• Exercise details:
Before returning the data, strip out the pictures and keep everything else exactly the same.

◇ ◇ ◇ ◇

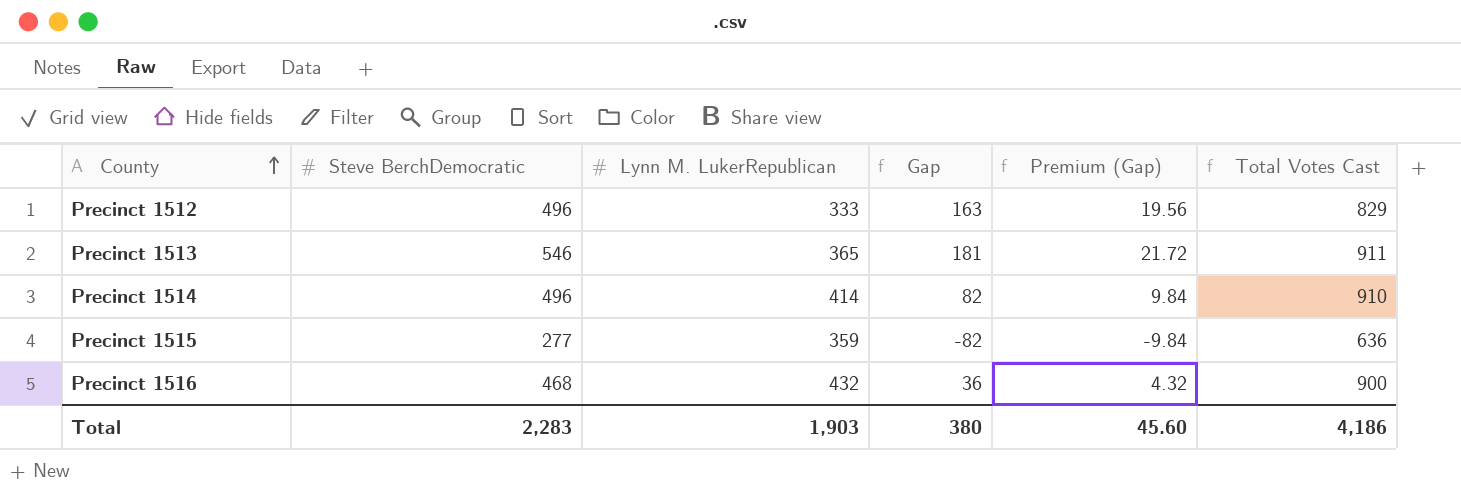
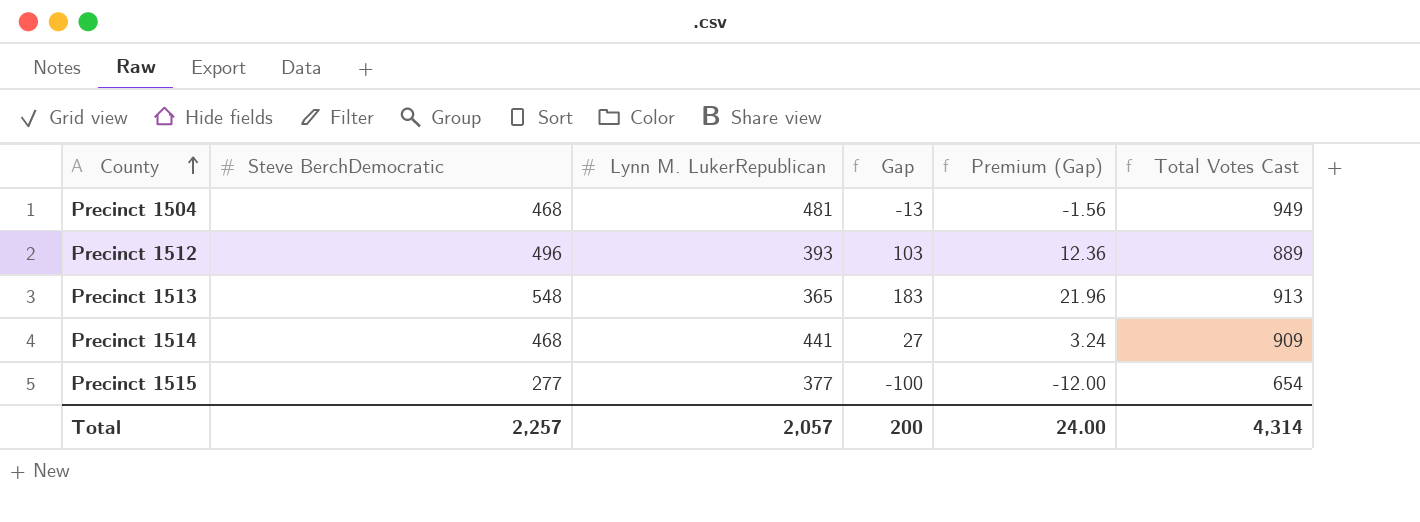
row Precinct 1516: 468 | 432 | 36 | 4.32 | 900 -> none
row Precinct 1504: none -> 468 | 481 | -13 | -1.56 | 949
Precinct 1512 | Lynn M. LukerRepublican: 333 -> 393
Precinct 1512 | Gap: 163 -> 103
Precinct 1512 | Premium (Gap): 19.56 -> 12.36
Precinct 1512 | Total Votes Cast: 829 -> 889
Precinct 1513 | Steve BerchDemocratic: 546 -> 548
Precinct 1513 | Gap: 181 -> 183
Precinct 1513 | Premium (Gap): 21.72 -> 21.96
Precinct 1513 | Total Votes Cast: 911 -> 913
Precinct 1514 | Steve BerchDemocratic: 496 -> 468
Precinct 1514 | Lynn M. LukerRepublican: 414 -> 441
Precinct 1514 | Gap: 82 -> 27
Precinct 1514 | Premium (Gap): 9.84 -> 3.24
Precinct 1514 | Total Votes Cast: 910 -> 909
Precinct 1515 | Lynn M. LukerRepublican: 359 -> 377
Precinct 1515 | Gap: -82 -> -100
Precinct 1515 | Premium (Gap): -9.84 -> -12.00
Precinct 1515 | Total Votes Cast: 636 -> 654
Total | Steve BerchDemocratic: 2,283 -> 2,257
Total | Lynn M. LukerRepublican: 1,903 -> 2,057
Total | Gap: 380 -> 200
Total | Premium (Gap): 45.60 -> 24.00
Total | Total Votes Cast: 4,186 -> 4,314

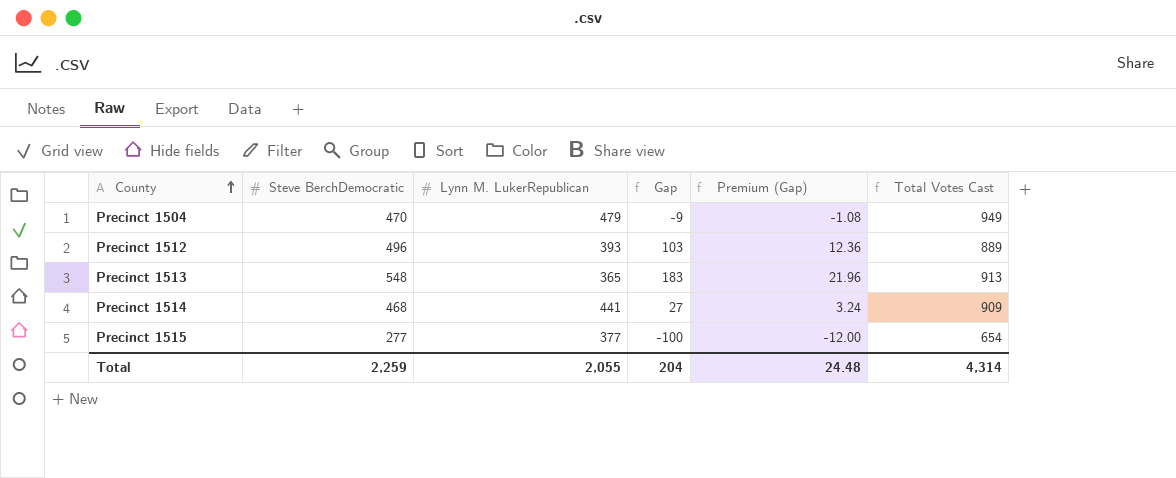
Precinct 1504 | Steve BerchDemocratic: 468 -> 470
Precinct 1504 | Lynn M. LukerRepublican: 481 -> 479
Precinct 1504 | Gap: -13 -> -9
Precinct 1504 | Premium (Gap): -1.56 -> -1.08
Total | Steve BerchDemocratic: 2,257 -> 2,259
Total | Lynn M. LukerRepublican: 2,057 -> 2,055
Total | Gap: 200 -> 204
Total | Premium (Gap): 24.00 -> 24.48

◇ ◇ ◇ ◇

• Result of this task:
row Precinct 1516: 468 | 432 | 36 | 4.32 | 900 -> none
row Precinct 1504: none -> 468 | 481 | -13 | -1.56 | 949
Precinct 1512 | Lynn M. LukerRepublican: 333 -> 393
Precinct 1512 | Gap: 163 -> 103
Precinct 1512 | Premium (Gap): 19.56 -> 12.36
Precinct 1512 | Total Votes Cast: 829 -> 889
Precinct 1513 | Steve BerchDemocratic: 546 -> 548
Precinct 1513 | Gap: 181 -> 183
Precinct 1513 | Premium (Gap): 21.72 -> 21.96
Precinct 1513 | Total Votes Cast: 911 -> 913
Precinct 1514 | Steve BerchDemocratic: 496 -> 468
Precinct 1514 | Lynn M. LukerRepublican: 414 -> 441
Precinct 1514 | Gap: 82 -> 27
Precinct 1514 | Premium (Gap): 9.84 -> 3.24
Precinct 1514 | Total Votes Cast: 910 -> 909
Precinct 1515 | Lynn M. LukerRepublican: 359 -> 377
Precinct 1515 | Gap: -82 -> -100
Precinct 1515 | Premium (Gap): -9.84 -> -12.00
Precinct 1515 | Total Votes Cast: 636 -> 654
Total | Steve BerchDemocratic: 2,283 -> 2,257
Total | Lynn M. LukerRepublican: 1,903 -> 2,057
Total | Gap: 380 -> 200
Total | Premium (Gap): 45.60 -> 24.00
Total | Total Votes Cast: 4,186 -> 4,314

Precinct 1504 | Steve BerchDemocratic: 468 -> 470
Precinct 1504 | Lynn M. LukerRepublican: 481 -> 479
Precinct 1504 | Gap: -13 -> -9
Precinct 1504 | Premium (Gap): -1.56 -> -1.08
Total | Steve BerchDemocratic: 2,257 -> 2,259
Total | Lynn M. LukerRepublican: 2,057 -> 2,055
Total | Gap: 200 -> 204
Total | Premium (Gap): 24.00 -> 24.48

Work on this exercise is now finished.